| Last Modified On : | June 30, 2008 2:58 PM PDT |
Rate |
|
by Juan A Rodriguez, Intel Corporation, and
Simonijt Dutta, Intel Corporation
Since most day to day operations are moving online (Core banking, Reservations, Shopping), software performance has become vital to their success. So many times visits to a web site takes long time to load, resulting in frustration and the migration to a different site (similar business). For businesses this can be fatal as they lose customers. Web sites often slow or even go down when traffic increases. Performance/stress testing of your application can help avoid such downtime. There are tools that tell you performance of your application is bad but not necessarily why. But if you have information knowing what to look for, what is good and what is bad, will put your application in better shape later.
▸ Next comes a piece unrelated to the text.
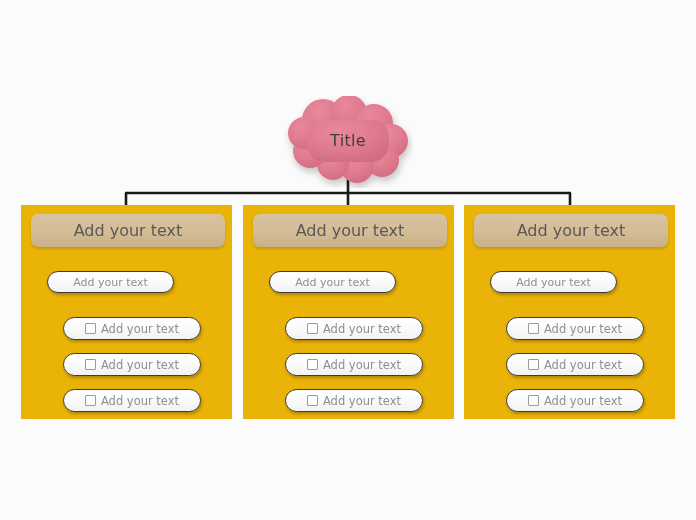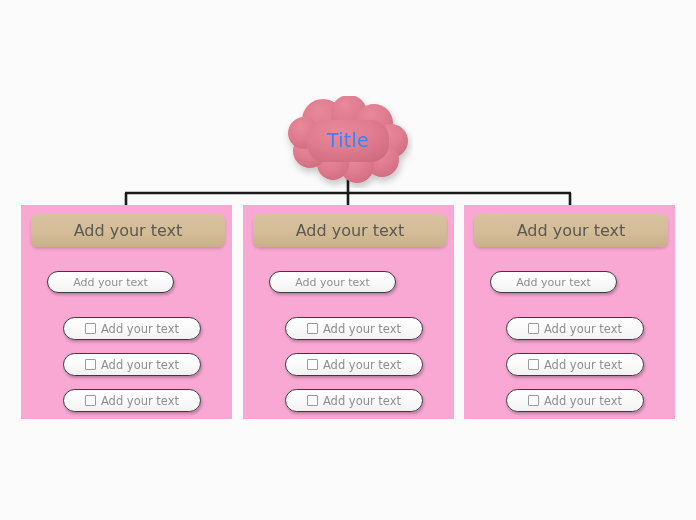"Title" #cloud-title { color: #3b82f6 -> #404040; font-size: 19px -> 16px }
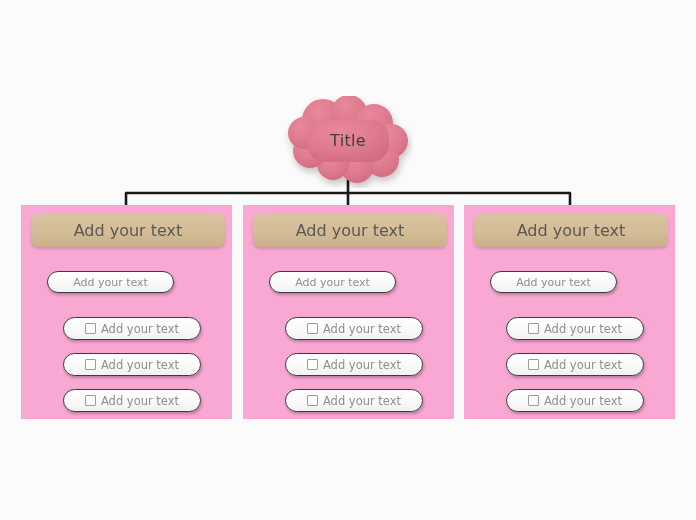"Add your text" .panel { background: #f9a8d4 -> #eab308 }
With Microsoft® .NET Framework, developers can now build complete business solutions quickly with more functionality and robustness with its rich and easy to use features and functionality. But with this comes increased opportunity for architects and developers to design and build poor, non scalable solutions because architecting and designing these solutions are not really very straight forward. This paper talks about the core performance related issues that one should be aware of in .NET. This paper also talks about some common mistakes which one should avoid and many tips for writing high performance .NET code.
This paper will discuss:
The .NET Framework provides a run-time environment called the CLR, which manages the execution of code and provides services that make the development process easier. CLR provides features such as automatic memory management (GC), exception handing, security, type safety, JIT (Just in time compiler for converting msil to native code) and more. CLR is implemented as a dll called “mscorwks.dll”. It also has support for Base Class Libraries (BCL) which sits on top of CLR, providing libraries for functionalities such as String, File I/o, and Networking, Collection classes, Data Access (ADO.NET) and XML processing. On top of BCL there are presentation layers (Web Forms and Windows forms), which provide UI functionality. Last, one finds the languages that Microsoft ® provides for .NET. Currently there are more than 15 different languages that are targeted for .NET framework.
CLR Execution Model:
Each Language has a compiler which compiles and converts the code to msil (Microsoft® Intermediate Language). There are multiple optimizations that are built into each of these compilers which produce efficient IL code. Then CLR takes over and it has the JIT compiler convert this IL code into native code that CLR can execute. The JIT compiler also has many optimizations built in which can produce efficient native code for better performance. If the code is unmanaged, then we bypass most of this and can directly run unmanaged programs. Note that .NET provides additional features by which we can use pointers to access arrays etc through a feature called “unsafe” for better performance.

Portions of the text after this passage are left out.